Explain the concept of the "Lost Generation" in F. Scott Fitzgerald's The Great Gatsby.
To expand on mary648's response, the term "Lost Generation" was coined by poet/writer Gertrude Stein. It is often used to refer to American expatriot writers living in Europe (specifically Paris) during the 1920's, including Fitzgerald, Hemingway, John Dos Passos et. al. The phrase really grew out of the devastation following World War I. So many millions of young men were killed and maimed in the first mechanized war in human history. World War I challenged traditional value structures and raised new questions of morality. Remember, in Chapter One, Nick is seeking a world at a sort of moral attention (my paraphrase) and Gatsby represents someone who possesses those old-world values (mainly romantic idealism). So, in many respects, an entire generation of men were lost, literally killed in war (how many potential artists, writers, doctors, teacher,etc. were killed?) and those that remained had the values and ideals that they grew up with ripped away from them.

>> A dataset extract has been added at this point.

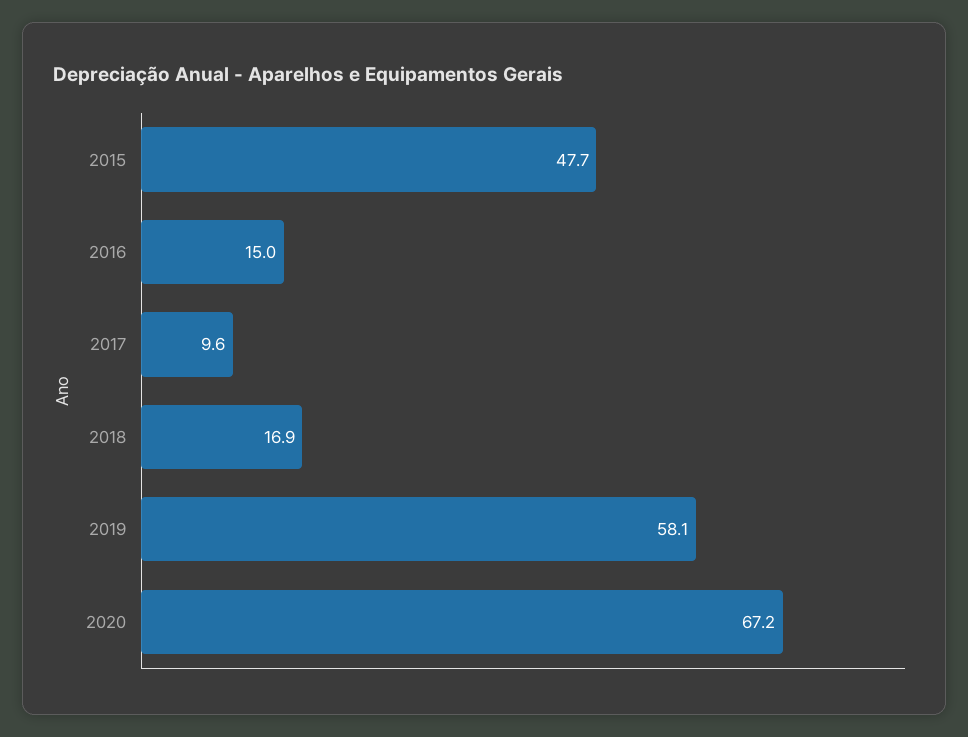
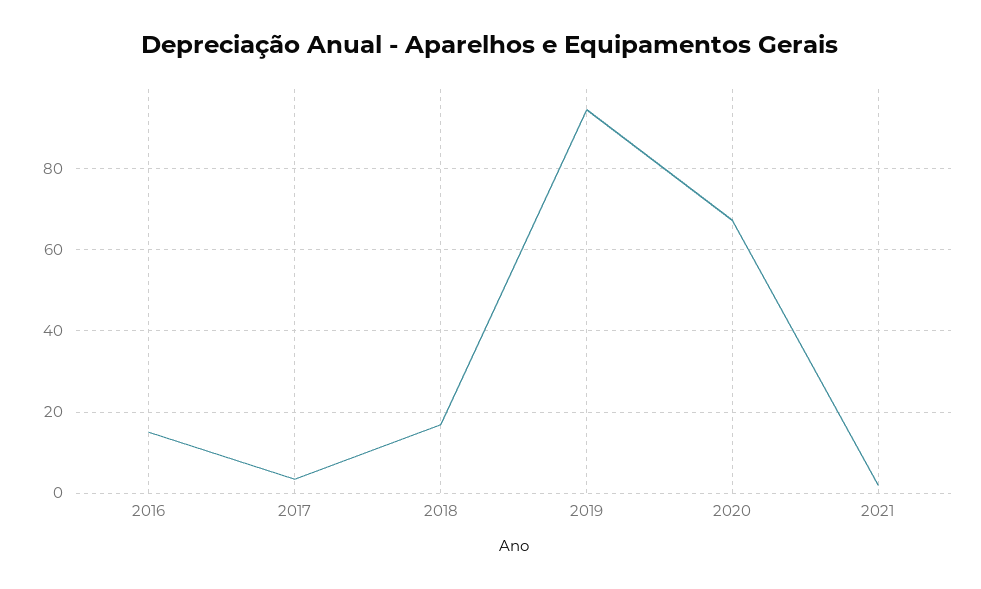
2015: 47.7 -> none
2017: 9.6 -> 4
2019: 58.1 -> 94
2021: none -> 2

The "Lost Generation" was a name given to the generation that was young (like in their 20s and 30s) during the 1920s. The generation was given this name because people said that they were lost in terms of having no focus in life and no real values. You can totally see this in the characters in The Great Gatsby.
Think about Jordan and Daisy for example. They seem to float through life with not goal or purpose. The same seems to go for the people who come to Gatsby's parties. The people are just there because it seems like the thing to do. They all seem so shallow.
By portraying people with no goals and no values, Fitzgerald is showing that he believes that this really is a "lost generation."